Protecting staging environments: the ultimate guide
Prevent embarrassing situations by making sure you properly protect your staging environments.
The best way to go about this is using HTTP authentication.
Is your staging environment already indexed by search engines? No sweat. With this guide, you'll learn how to quickly and effectively reverse that.
We see it happen all the time: staging or development environments containing websites that are works in progress, left available for all the world to see. And often they're getting indexed by search engines too!
Don't believe me?
Check out this query – inspired by Peter Nikolow's tweet (follow him on Twitter, he's both funny and smart!).
Why having accessible staging environments is a bad thing
Or rather, a doubly-bad thing: bad from the viewpoints of both business and SEO.
The business viewpoint
Do you want others to see your "lorem ipsum" content and laugh, or even—god forbid—read about a huge announcement such as an acquisition or rebranding that should have been kept secret until the new site was launched?
It's unprofessional, and above all it's not very smart. It's even a sales tactic for certain agencies: they look for other agencies that are making these mistakes and then pitch to their clients, leveraging the embarrassing situation.
The SEO viewpoint
Besides the embarrassment, having a staging environment that's indexed by search engines can lead to duplicate content issues when the staging environment and the production environment are highly similar.
Having accessible and indexed staging environments is totally unnecessary, because it's easy to prevent. In this article we'll show you how to do it, what methods you can use, and what to do if your staging environment is already indexed.
From here forward, when we refer to staging environments, we may be referring to both development and staging environments.
What are development and staging environments?
When you're working on a completely new website or new functionality, you don't just do that on your live website (often called your "production environment"), because websites are easy to break. It's a best practice to work with different, separate environments where you develop and test new functionality.
So what different environments are there besides a production environment?

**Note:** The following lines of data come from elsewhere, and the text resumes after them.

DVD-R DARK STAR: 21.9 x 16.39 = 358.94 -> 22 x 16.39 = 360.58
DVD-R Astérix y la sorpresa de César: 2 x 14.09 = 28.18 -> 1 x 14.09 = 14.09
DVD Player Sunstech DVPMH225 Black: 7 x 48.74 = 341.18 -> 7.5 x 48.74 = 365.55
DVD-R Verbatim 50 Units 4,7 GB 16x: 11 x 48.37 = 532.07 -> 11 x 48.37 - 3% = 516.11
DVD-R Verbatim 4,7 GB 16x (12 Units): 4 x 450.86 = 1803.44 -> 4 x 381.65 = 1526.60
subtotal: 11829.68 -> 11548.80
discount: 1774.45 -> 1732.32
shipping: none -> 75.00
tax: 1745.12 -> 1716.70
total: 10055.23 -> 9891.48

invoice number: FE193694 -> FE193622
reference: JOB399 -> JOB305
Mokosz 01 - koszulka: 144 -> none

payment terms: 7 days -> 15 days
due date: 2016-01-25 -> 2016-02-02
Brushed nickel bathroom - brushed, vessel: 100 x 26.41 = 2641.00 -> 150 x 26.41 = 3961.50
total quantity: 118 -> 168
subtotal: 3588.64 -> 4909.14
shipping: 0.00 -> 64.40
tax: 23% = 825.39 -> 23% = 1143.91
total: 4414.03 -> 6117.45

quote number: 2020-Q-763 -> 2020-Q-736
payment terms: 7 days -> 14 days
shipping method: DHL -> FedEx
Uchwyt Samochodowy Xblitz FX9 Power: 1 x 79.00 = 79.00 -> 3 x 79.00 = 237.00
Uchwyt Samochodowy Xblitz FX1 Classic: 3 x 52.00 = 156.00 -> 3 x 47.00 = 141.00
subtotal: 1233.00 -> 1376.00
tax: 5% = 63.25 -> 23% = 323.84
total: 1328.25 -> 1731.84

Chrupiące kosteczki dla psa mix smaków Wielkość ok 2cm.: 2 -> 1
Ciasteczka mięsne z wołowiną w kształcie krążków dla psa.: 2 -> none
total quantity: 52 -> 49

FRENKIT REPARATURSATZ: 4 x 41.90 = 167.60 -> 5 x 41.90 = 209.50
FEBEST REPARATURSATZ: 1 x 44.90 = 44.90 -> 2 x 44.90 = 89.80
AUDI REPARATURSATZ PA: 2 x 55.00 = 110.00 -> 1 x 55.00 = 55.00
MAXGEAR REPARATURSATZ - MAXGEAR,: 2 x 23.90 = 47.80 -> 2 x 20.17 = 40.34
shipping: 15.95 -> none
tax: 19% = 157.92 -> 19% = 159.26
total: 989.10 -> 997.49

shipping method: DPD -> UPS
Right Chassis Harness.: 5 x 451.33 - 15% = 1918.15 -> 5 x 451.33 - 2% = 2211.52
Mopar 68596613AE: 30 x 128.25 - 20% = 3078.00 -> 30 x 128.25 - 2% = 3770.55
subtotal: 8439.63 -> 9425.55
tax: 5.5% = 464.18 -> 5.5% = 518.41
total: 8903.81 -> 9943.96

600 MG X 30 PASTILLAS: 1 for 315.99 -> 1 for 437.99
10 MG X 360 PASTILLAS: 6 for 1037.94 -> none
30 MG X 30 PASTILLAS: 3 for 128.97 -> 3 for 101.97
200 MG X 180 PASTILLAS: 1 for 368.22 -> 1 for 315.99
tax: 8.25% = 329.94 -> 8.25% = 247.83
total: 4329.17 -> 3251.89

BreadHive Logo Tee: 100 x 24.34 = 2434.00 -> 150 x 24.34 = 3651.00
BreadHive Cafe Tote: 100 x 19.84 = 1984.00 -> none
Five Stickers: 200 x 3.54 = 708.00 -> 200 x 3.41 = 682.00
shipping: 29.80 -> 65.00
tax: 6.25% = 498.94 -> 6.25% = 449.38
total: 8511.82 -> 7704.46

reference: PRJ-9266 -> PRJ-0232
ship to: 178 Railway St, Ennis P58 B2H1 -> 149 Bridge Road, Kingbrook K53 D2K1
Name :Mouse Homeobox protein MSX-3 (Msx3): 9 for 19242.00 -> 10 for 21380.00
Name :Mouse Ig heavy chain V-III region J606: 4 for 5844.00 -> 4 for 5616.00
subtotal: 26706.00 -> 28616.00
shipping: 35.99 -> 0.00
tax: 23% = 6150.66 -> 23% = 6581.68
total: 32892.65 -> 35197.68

- Development environment: this is where developers initially test their code. Often they do this on their local machines, so if that's the case, there isn't any danger at all of this environment being accessible to others and getting indexed by search engines. If it's not kept locally, but instead for instance on a
dev.example.com
subdomain, there is a risk of it being accessible to others and being indexed. - Staging environment (often also called the "test environment"): this is where releases are staged and new functionality is tested before a release. New content is published here so it can be checked to ensure it looks as intended. Staging environments often aren't run locally: different team members need to be able to easily access it, and so it usually runs on a subdomain or a separate domain.
Since you're reading up on protecting staging environments, it's likely you're going to be doing a website migration soon. To migrate flawlessly, check our website migration guide to make sure you aren't forgetting any crucial steps in the migration process!
Security through obscurity is not a feasible strategy
Not telling anyone about your "secret" staging environment is a case of "security through obscurity ". It's not a feasible strategy to use. Especially not as the only layer of protection.
What if someone accidentally publishes a link to the staging environment? Or pushes some code to production that accidentally includes canonical or hreflang references to the staging environment?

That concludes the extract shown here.